I began to evaluate PatchLink Update for my employer. I liked what I saw, but I was a bit concerned with the trust model, and also its dependence on Microsoft SQL Server for its backend (we managed to negotiate an acceptable cost for the PLU license, but the SQL Server license for our site was horribly expensive - even at educational rates - unless we ran multiple PLU servers each backended by MSDE. A while ago, I was told about Symantec LiveState Client Management Suite. I've only seen a demo so far, but I liked what I saw, and I plan to evaluate it further together with other interested colleagues. The things I like most were that a) the usual way to create packages (and these could be patches or updates, of course) is to record the UI interactions during a normal install to a script file, meaning that there's no need to depackage whatever (semi-)proprietary installer is being used, ensuring greater reliability and b) its powerful dependencies system, seemlingly having the potential to provide equivalent functionality to Linux's yum or apt.
don't know if '98 is supported or not...but worth a look...
"Just Smile and Nod." --Huck
here's a quote from their site: http://www.wpkg.org/ This is a list that summarizes what WPKG can do for you:
* deploy software in any format - MSI, EXE, etc.

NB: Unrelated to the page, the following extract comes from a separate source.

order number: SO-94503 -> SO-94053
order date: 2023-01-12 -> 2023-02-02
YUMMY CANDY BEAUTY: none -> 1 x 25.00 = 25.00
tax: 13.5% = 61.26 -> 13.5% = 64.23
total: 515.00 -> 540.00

* deploy software to different groups of computers or single workstations
* easily install, upgrade or remove software
* a "pull" psexec equivalent
* run custom scripts to set printers, synchronize time, manipulate permissions, add registry entries, change Windows settings etc.

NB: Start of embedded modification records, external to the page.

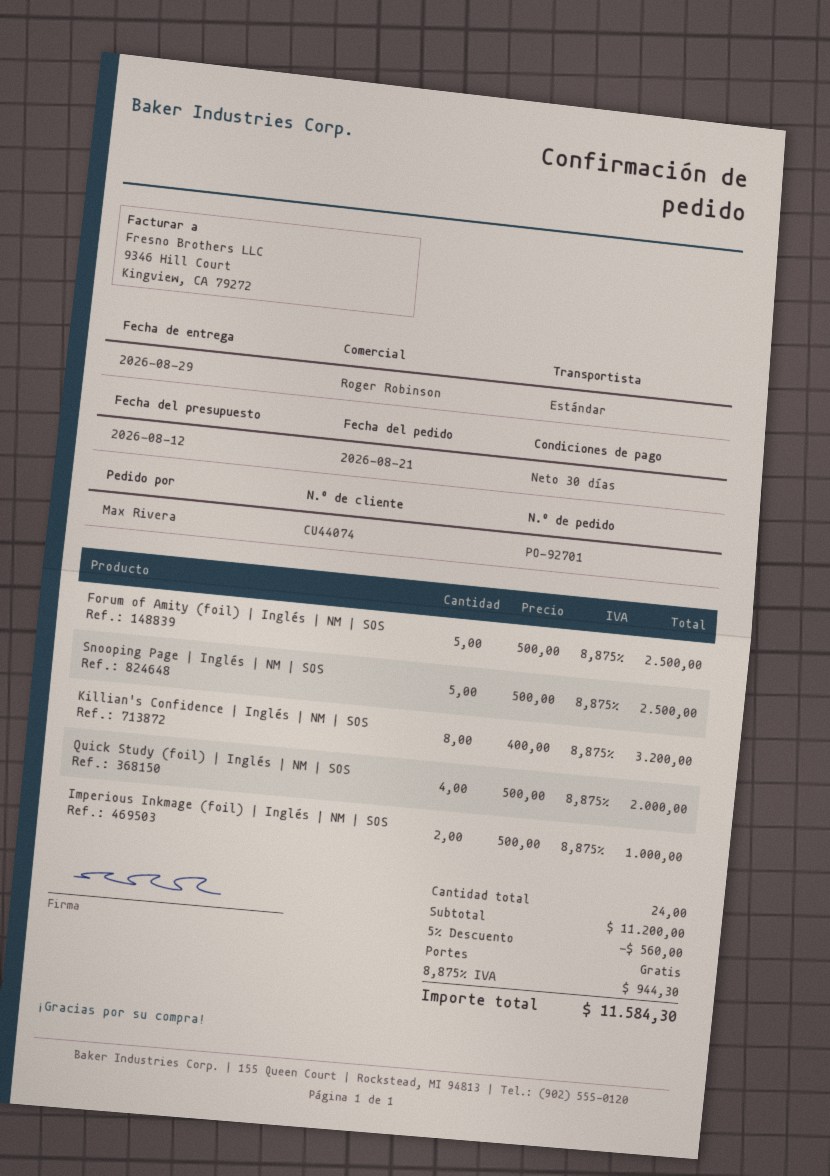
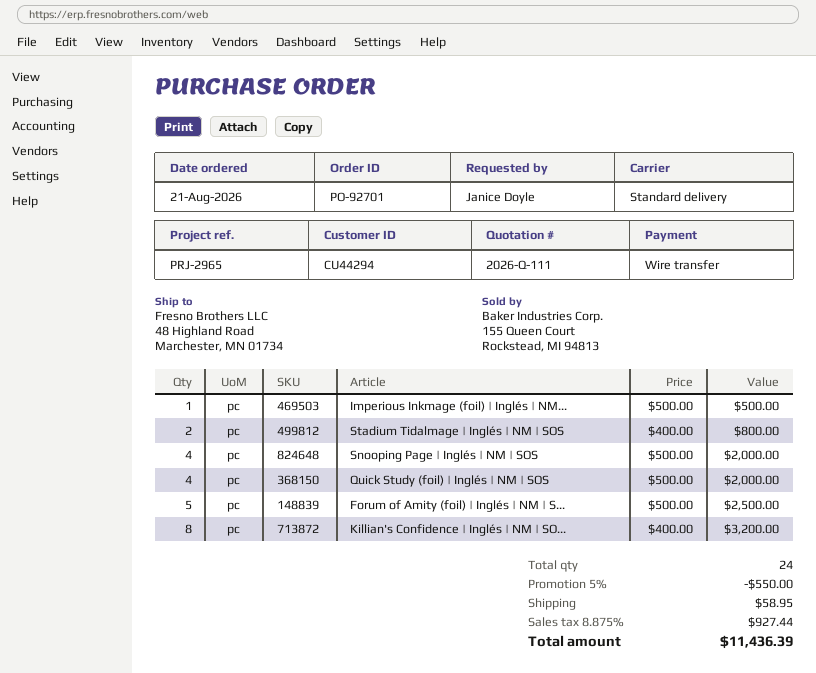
customer number: CU44074 -> CU44294
ordered by: Max Rivera -> Janice Doyle
Snooping Page | Inglés | NM | SOS: 5 x 500.00 = 2500.00 -> 4 x 500.00 = 2000.00
Imperious Inkmage (foil) | Inglés | NM | SOS: 2 x 500.00 = 1000.00 -> 1 x 500.00 = 500.00
Stadium Tidalmage | Inglés | NM | SOS: none -> 2 x 400.00 = 800.00
discount: 5% = 560.00 -> 5% = 550.00
shipping: 0.00 -> 58.95
tax: 8.875% = 944.30 -> 8.875% = 927.44
total: 11584.30 -> 11436.39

* management/administration of end-user workstations
* WPKG works in a domain, in a workgroup, or even over internet or VPN (no domain controller needed)
* WPKG works with Linux (Samba), Windows servers, or any other systems supporting Windows Network Neighbourhood
* WPKG works with Windows 9x, Me*, 2000, XP Pro/Home and 2003 clients
* extremely small footprint on the client
* extremely small footprint on the server
* keep inventory of software installed on your Windows workstations
* intuitive web interface
"Just Smile and Nod." --Huck
Thank you! While everyone is going on about Altiris (gag) and SMS, there's a completely free solution, and its already present in your domain!
o ws2000serv/howto/winstall.mspx
Just use Group Policy and Veritas WinINSTALL LE (free and included with your windows server CD).
Everything you need to know is here:
http://www.microsoft.com/technet/prodtechnol/wind
Free and easy, no muss no fuss.
-1, FUD
Foxit works great! Much thanks to the dude what posted the link. I’ve been looking for something more like Preview.app than ACROBAT.EXE, and this does the trick. And yes, even with a network printer. Imagine that.
Quantum materiae materietur marmota monax si marmota monax materiam possit materiari?
Yeah, but at least we’re not left wondering whether he had any useful advice to offer.
Quantum materiae materietur marmota monax si marmota monax materiam possit materiari?